Content starts

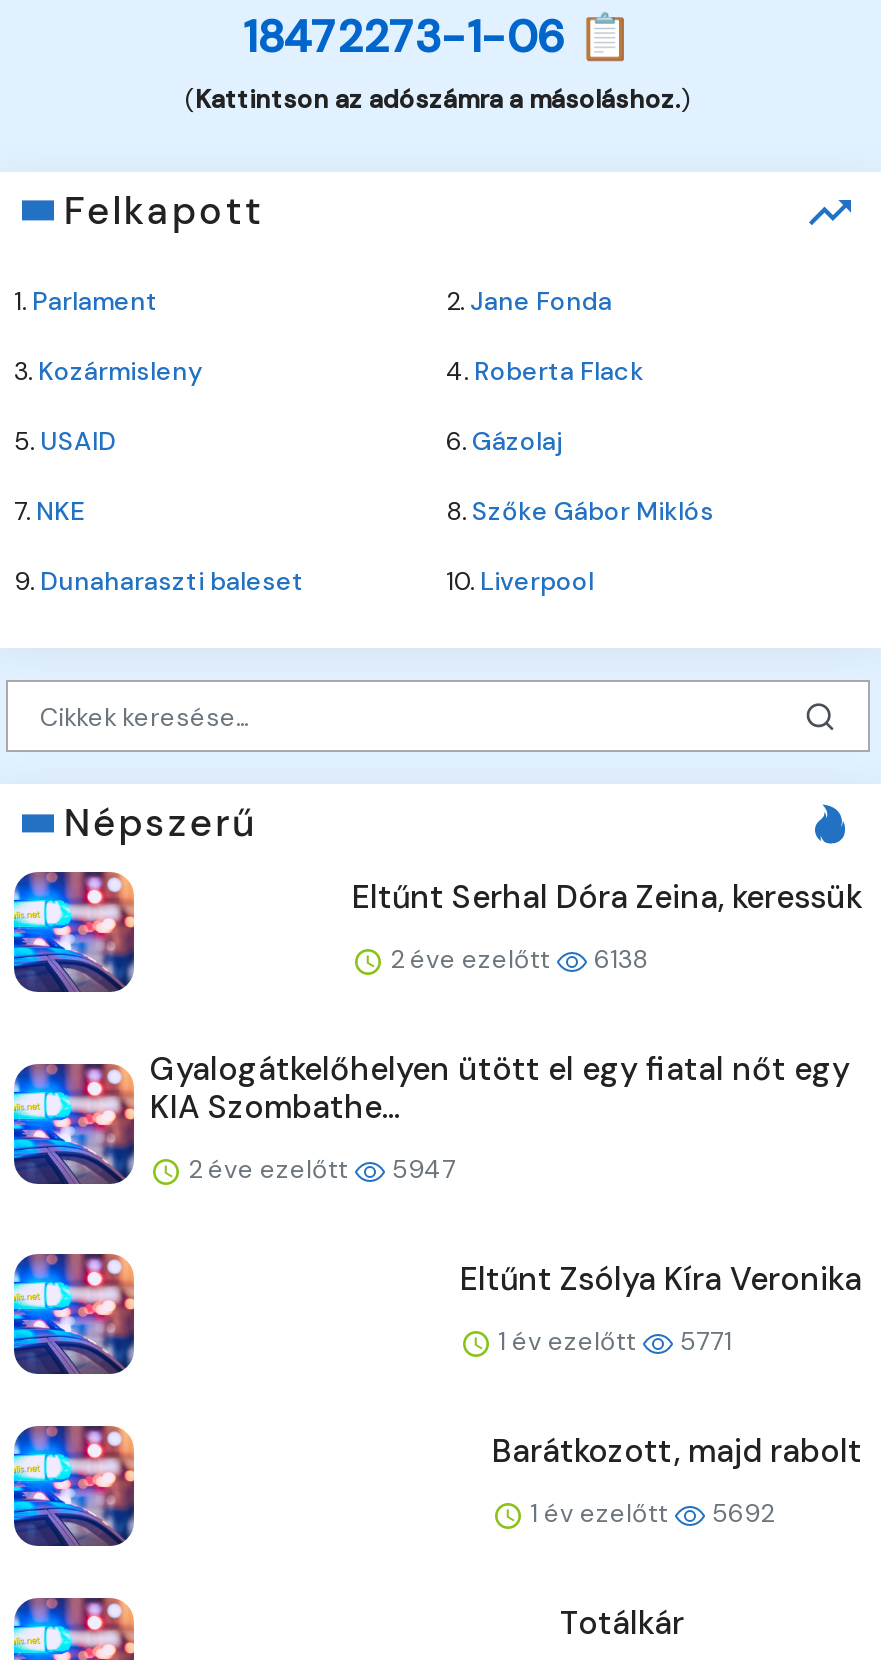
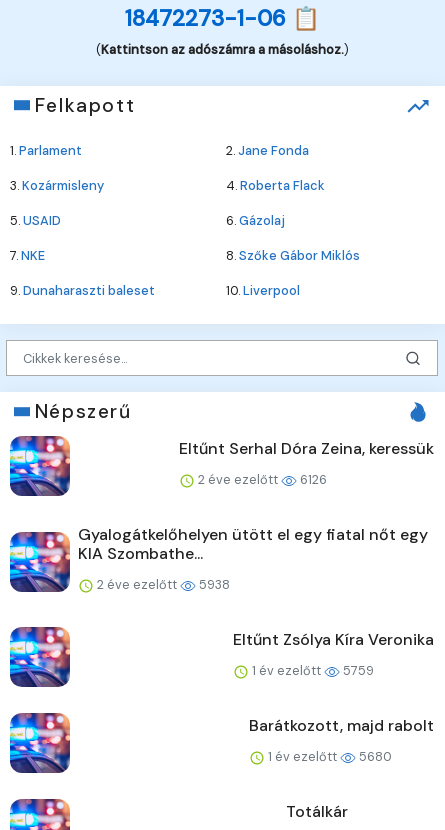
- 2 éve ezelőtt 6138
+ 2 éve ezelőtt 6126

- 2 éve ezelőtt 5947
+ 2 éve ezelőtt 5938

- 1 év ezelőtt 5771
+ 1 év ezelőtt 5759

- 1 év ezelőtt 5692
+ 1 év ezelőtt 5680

Content ends

**WHAT IS EXPECTED**
Omit each image and transcribe the remaining records word for word.

**TASK SOLUTION**
- 2 éve ezelőtt 6138
+ 2 éve ezelőtt 6126

- 2 éve ezelőtt 5947
+ 2 éve ezelőtt 5938

- 1 év ezelőtt 5771
+ 1 év ezelőtt 5759

- 1 év ezelőtt 5692
+ 1 év ezelőtt 5680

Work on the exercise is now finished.